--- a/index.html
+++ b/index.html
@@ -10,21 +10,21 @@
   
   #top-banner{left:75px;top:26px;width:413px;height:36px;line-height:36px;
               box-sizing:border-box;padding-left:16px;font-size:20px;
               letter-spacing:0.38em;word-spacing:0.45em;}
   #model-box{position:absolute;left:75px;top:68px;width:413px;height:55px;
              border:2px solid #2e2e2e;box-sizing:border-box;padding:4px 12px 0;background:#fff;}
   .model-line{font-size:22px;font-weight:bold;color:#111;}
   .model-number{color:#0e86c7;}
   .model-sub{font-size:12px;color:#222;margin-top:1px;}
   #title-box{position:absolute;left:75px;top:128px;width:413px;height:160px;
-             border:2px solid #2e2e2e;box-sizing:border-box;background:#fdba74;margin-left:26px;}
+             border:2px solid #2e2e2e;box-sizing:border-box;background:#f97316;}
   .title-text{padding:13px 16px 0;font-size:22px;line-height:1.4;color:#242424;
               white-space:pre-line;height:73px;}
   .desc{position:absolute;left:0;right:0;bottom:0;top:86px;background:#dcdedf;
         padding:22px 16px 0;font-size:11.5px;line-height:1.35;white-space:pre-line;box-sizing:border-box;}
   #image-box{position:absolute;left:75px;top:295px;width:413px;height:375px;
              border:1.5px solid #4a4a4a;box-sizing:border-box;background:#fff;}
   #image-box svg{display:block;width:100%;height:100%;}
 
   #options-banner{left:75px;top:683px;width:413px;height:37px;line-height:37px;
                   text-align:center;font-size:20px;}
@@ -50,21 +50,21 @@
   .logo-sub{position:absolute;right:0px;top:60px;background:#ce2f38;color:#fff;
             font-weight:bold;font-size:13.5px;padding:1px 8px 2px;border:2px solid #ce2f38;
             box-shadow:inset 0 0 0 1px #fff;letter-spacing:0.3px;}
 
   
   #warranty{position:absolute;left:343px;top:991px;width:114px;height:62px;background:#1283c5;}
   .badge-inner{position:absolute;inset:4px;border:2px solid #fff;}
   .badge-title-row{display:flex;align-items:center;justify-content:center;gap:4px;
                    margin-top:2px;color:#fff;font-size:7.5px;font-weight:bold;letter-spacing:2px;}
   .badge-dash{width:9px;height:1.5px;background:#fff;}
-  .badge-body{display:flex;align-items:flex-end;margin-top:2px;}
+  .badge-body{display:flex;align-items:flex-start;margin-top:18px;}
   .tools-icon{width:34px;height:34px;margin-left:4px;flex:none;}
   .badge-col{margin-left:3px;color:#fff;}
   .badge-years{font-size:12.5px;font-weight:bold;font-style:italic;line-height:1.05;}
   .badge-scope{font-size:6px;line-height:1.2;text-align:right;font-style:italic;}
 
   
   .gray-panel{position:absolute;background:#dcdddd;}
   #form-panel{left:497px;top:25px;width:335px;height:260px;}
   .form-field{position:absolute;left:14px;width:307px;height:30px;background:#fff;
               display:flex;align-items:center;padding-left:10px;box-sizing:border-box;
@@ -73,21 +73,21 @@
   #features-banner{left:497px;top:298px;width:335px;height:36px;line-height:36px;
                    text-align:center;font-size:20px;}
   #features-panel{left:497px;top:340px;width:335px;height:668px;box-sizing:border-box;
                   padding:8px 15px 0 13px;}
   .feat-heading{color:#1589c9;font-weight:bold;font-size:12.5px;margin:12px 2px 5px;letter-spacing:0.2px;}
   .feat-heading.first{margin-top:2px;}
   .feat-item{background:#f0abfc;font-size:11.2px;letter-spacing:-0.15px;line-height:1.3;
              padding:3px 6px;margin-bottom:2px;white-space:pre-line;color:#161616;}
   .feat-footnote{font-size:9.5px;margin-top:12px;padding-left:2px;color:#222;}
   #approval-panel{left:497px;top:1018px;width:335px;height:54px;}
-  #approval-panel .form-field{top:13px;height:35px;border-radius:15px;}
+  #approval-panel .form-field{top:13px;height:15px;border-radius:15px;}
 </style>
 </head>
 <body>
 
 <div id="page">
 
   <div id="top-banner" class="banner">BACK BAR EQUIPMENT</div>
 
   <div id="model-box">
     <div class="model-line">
::::::
# DESCRIPTION OF THE TASK
Look for the word "italic" in every line of the listing and copy the lines that have it.

# SOLUTION BELOW
   .badge-years{font-size:12.5px;font-weight:bold;font-style:italic;line-height:1.05;}
   .badge-scope{font-size:6px;line-height:1.2;text-align:right;font-style:italic;}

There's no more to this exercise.